■ YOUR TASK
Transcribe each line of the records below exactly, excluding any embedded images.

■ INFORMATION SHOWN
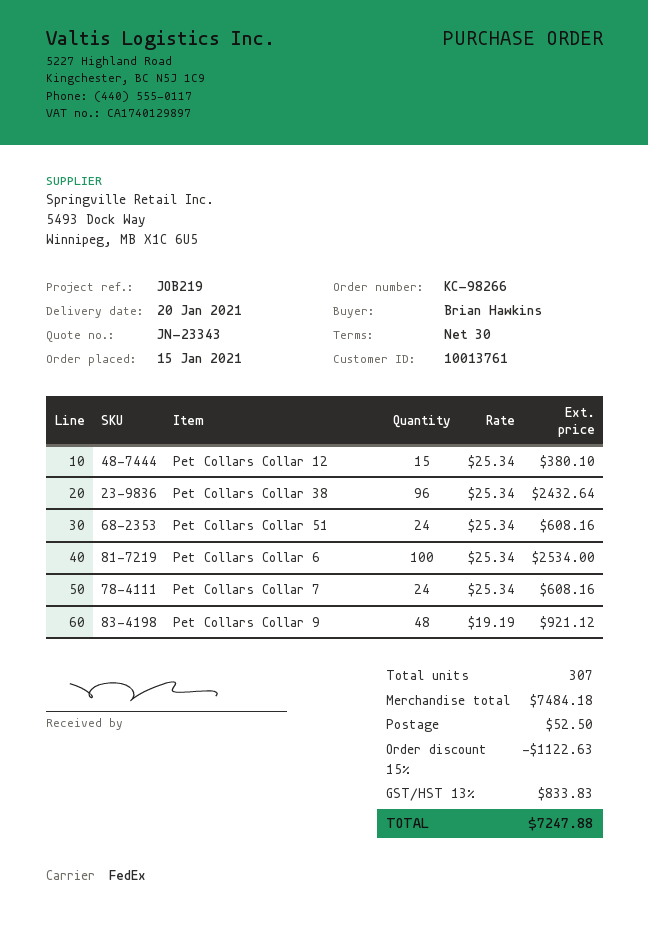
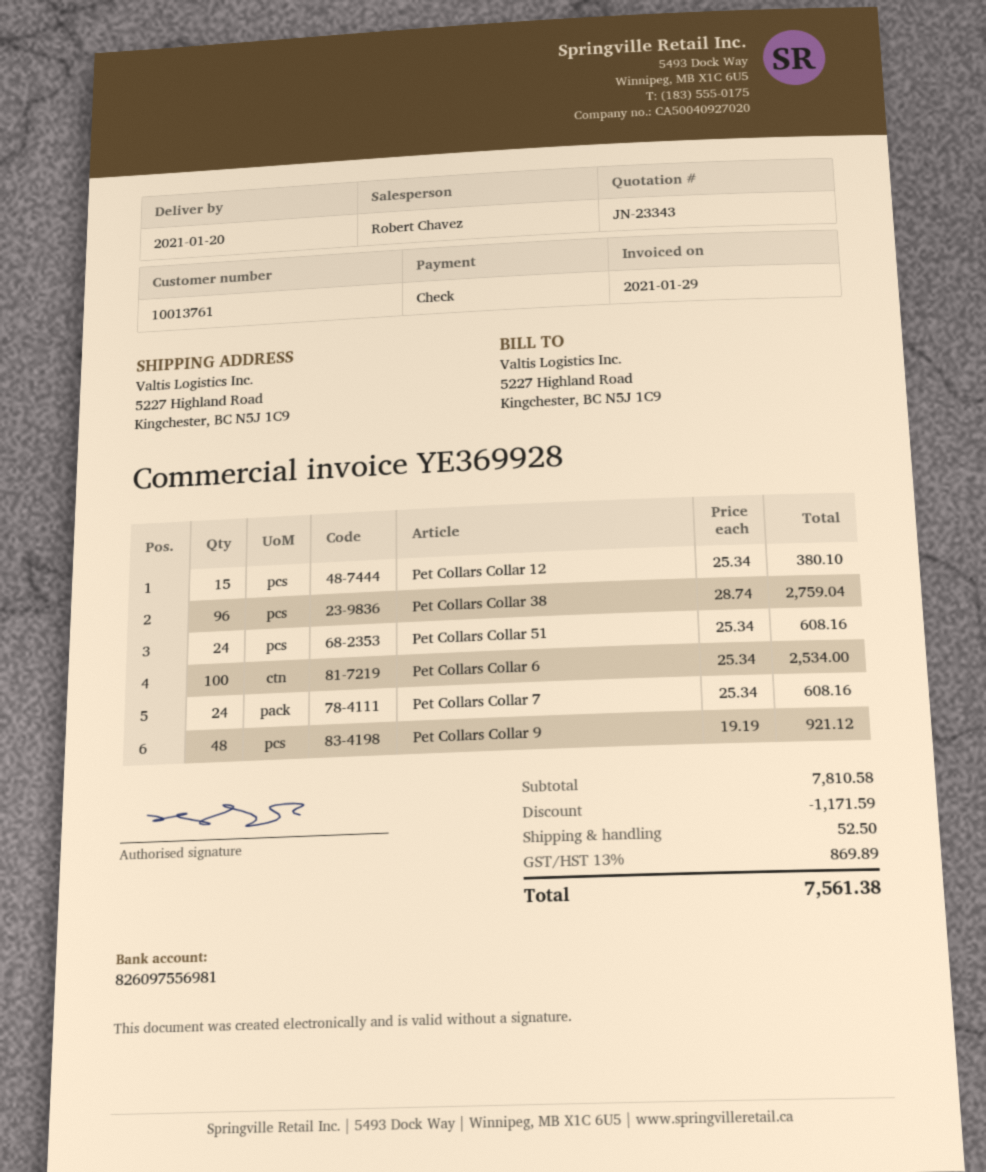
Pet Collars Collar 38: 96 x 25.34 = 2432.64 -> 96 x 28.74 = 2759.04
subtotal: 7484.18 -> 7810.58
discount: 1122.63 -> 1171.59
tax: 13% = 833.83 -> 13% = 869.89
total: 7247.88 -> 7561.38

■ THE ANSWER
Pet Collars Collar 38: 96 x 25.34 = 2432.64 -> 96 x 28.74 = 2759.04
subtotal: 7484.18 -> 7810.58
discount: 1122.63 -> 1171.59
tax: 13% = 833.83 -> 13% = 869.89
total: 7247.88 -> 7561.38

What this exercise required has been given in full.